【完結】トレード‼︎ 〜婚約者の恋人と入れ替わった令嬢の決断〜
◆◆◆

「マジですか」
「マジですわ」

 人気のない――演習場。

 周囲には魔法のバリアが張ってあるから、周りに被害が出ることはない。

「本気で言っているんだよな……?」
「医者のクロエもいますし、今のわたくしがどの程度の魔法が使えるのか……見守ってくれませんか?」

 クロエが心配そうにわたくしを見ている。

 マーセルの身体でも、魔法が使えるのはわかるのだけど……、どの程度まで使えるのかは、まだ試していないの。

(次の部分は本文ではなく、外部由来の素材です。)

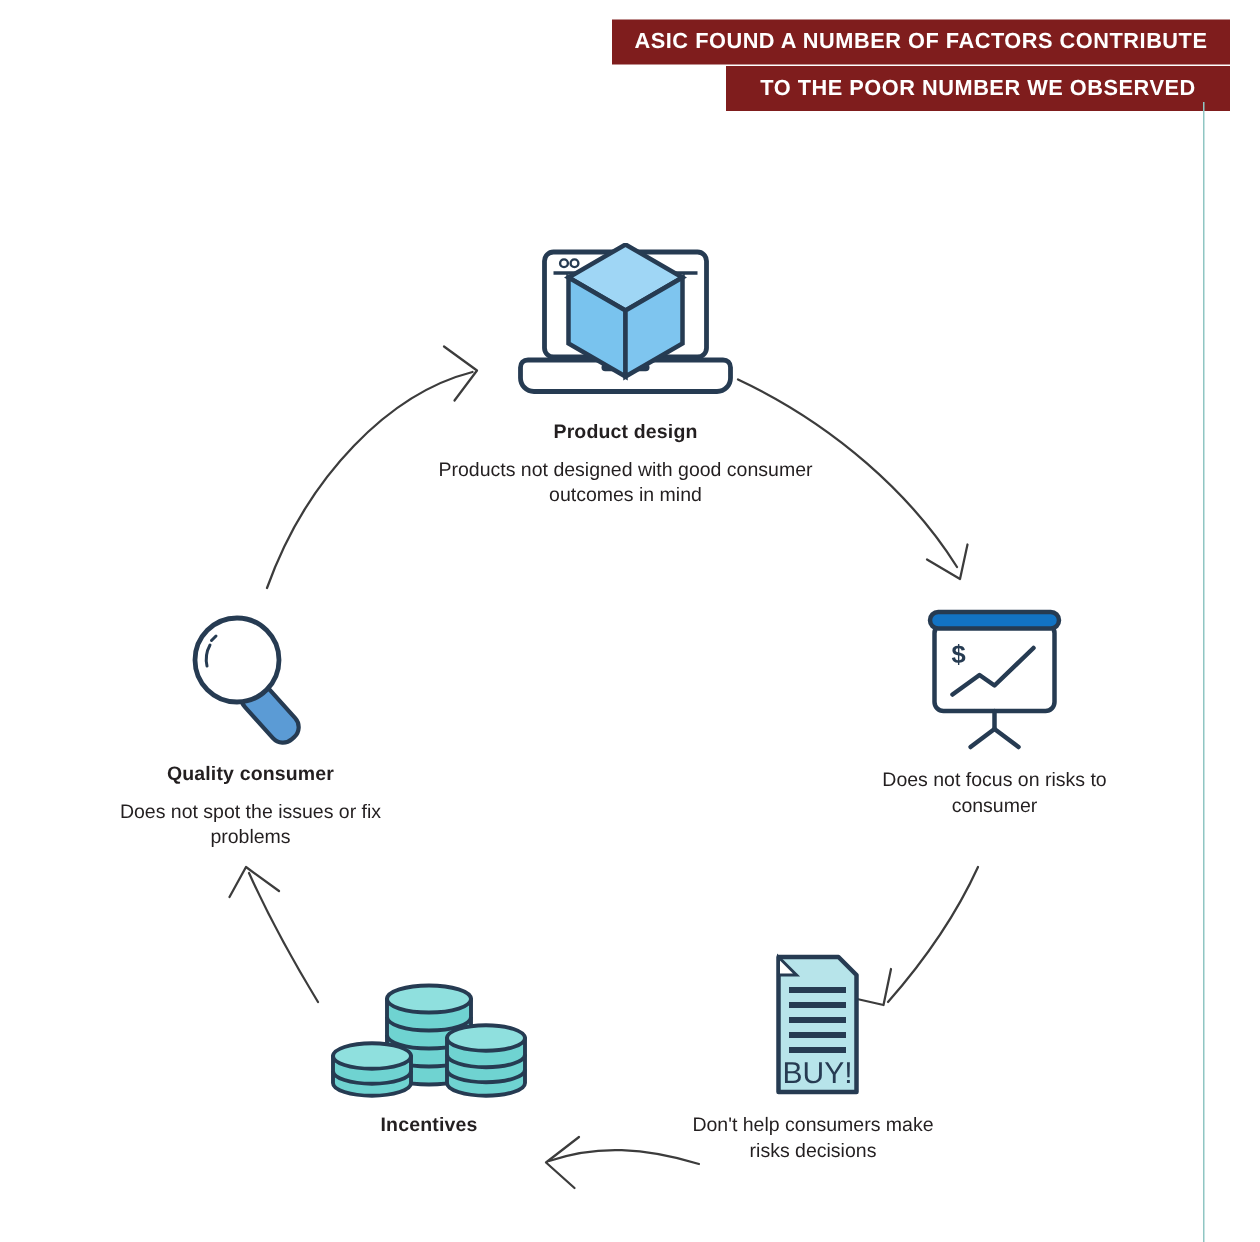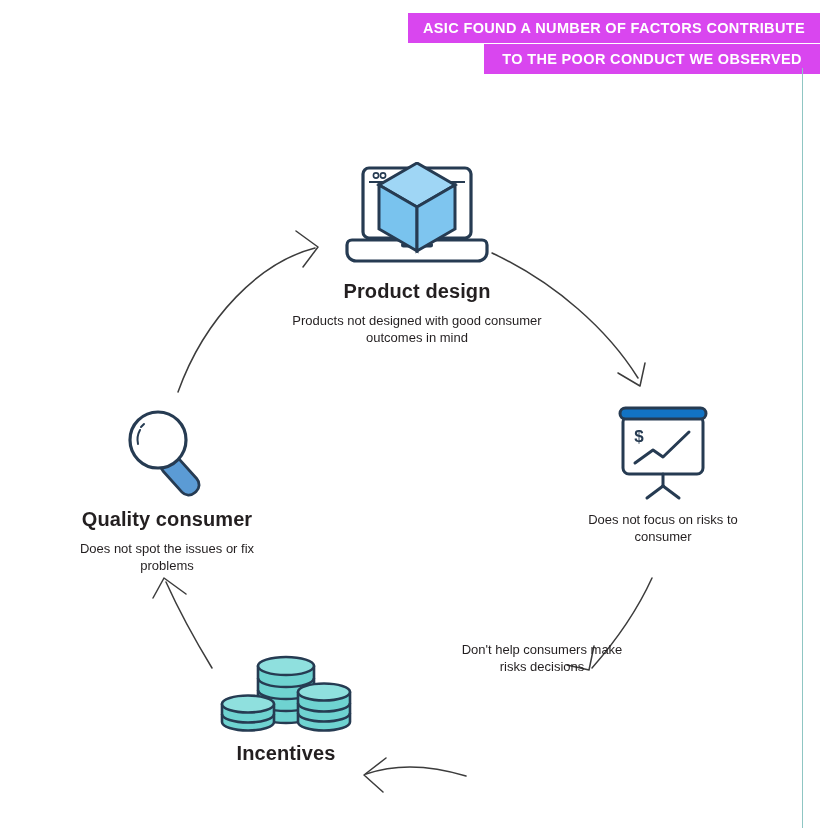"ASIC FOUND A NUMBER OF" .banner-bar { background: #d946ef -> #7f1d1d }
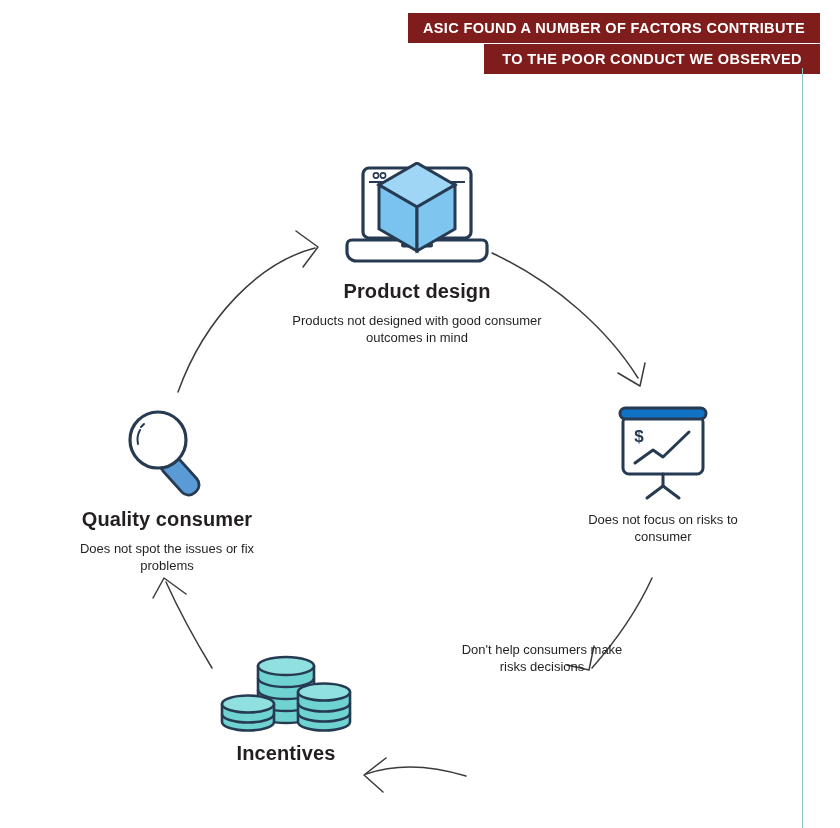"TO THE POOR CONDUCT WE" div.banner-bar { text: CONDUCT -> NUMBER }
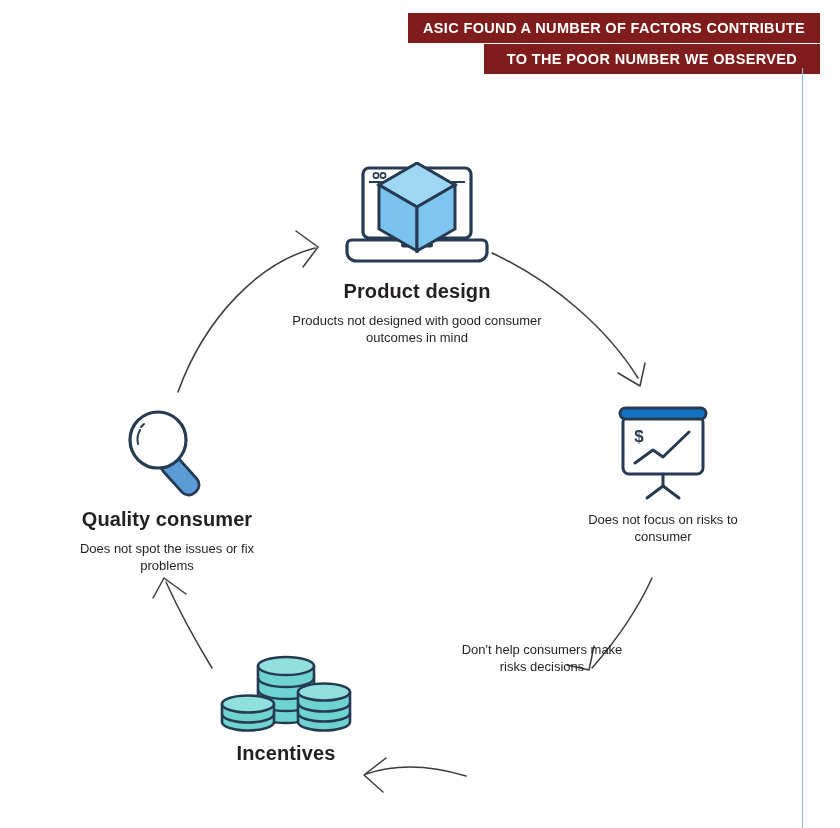"Product design" .node-title { font-size: 20px -> 13px }
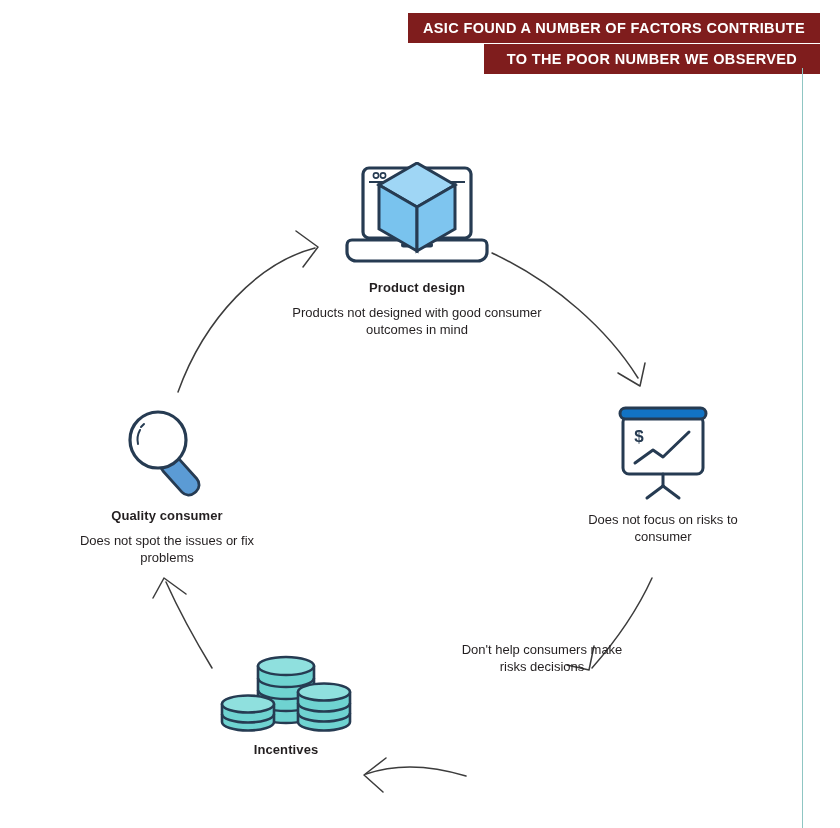"BUY!" div.node-icon { html: none -> <div> <svg> <path></path> <path></path> <g> <line></line> <line></line> <line></line> <line></line> <line></line> </g> <text>BUY!</text> </svg> </div> }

 わたくしは、レグルスさまたちに立ち会ってもらうことを希望した。

 この演習場はあまり人がこないことで有名な場所だから……

 幽霊が出るとか、おどろおどろしい音が聞こえるとか、そんな噂のある場所。

 まぁ、おそらくその幽霊の正体、わたくしなのよね。

 放課後、帰る前に授業の復習するために寄っていたの。

「魔力が切れそうになったら、すぐにやめること」
「はい。――では、いきます!」

 わたくしは普段と同じように、攻撃魔法を演習場の的に(はな)つ。

 火の魔法、水の魔法、風の魔法、土の魔法を試していく。

 属性魔法はもとから使えていた。

 攻撃魔法を的に当てていく。動かない的だから、狙いやすい。

 ……マーセルはなぜ、魔法を使えなくなったのだろう?

「カミラさまの魔法の属性は、それだけですか?」
「え? ええ……」

 四属性は、わりと誰でも使える属性だ。

 ブレンさまが探るようにわたくしをじっと見つめて、「おかしいなぁ」とつぶやく。

 レグルスさまがそれに気付いて、わたくしたちを交互に見た。

「なにがおかしいんだ?」
「僕から()れば、カミラさまの魂に宿っている属性が、まだあるように見えるんですよね。もしかしたら、隠されているのかも?」

 じーっと見つめられて、わたくしも見つめ返す。

 レグルスさまがなにかを考えるように、顎に指をかけてゆるりと息を吐く。

「……もしかして、それがきみの公爵令嬢になった理由だった……?」

 レグルスさまがそう仮説を立てて、わたくしたちは言葉を()んだ。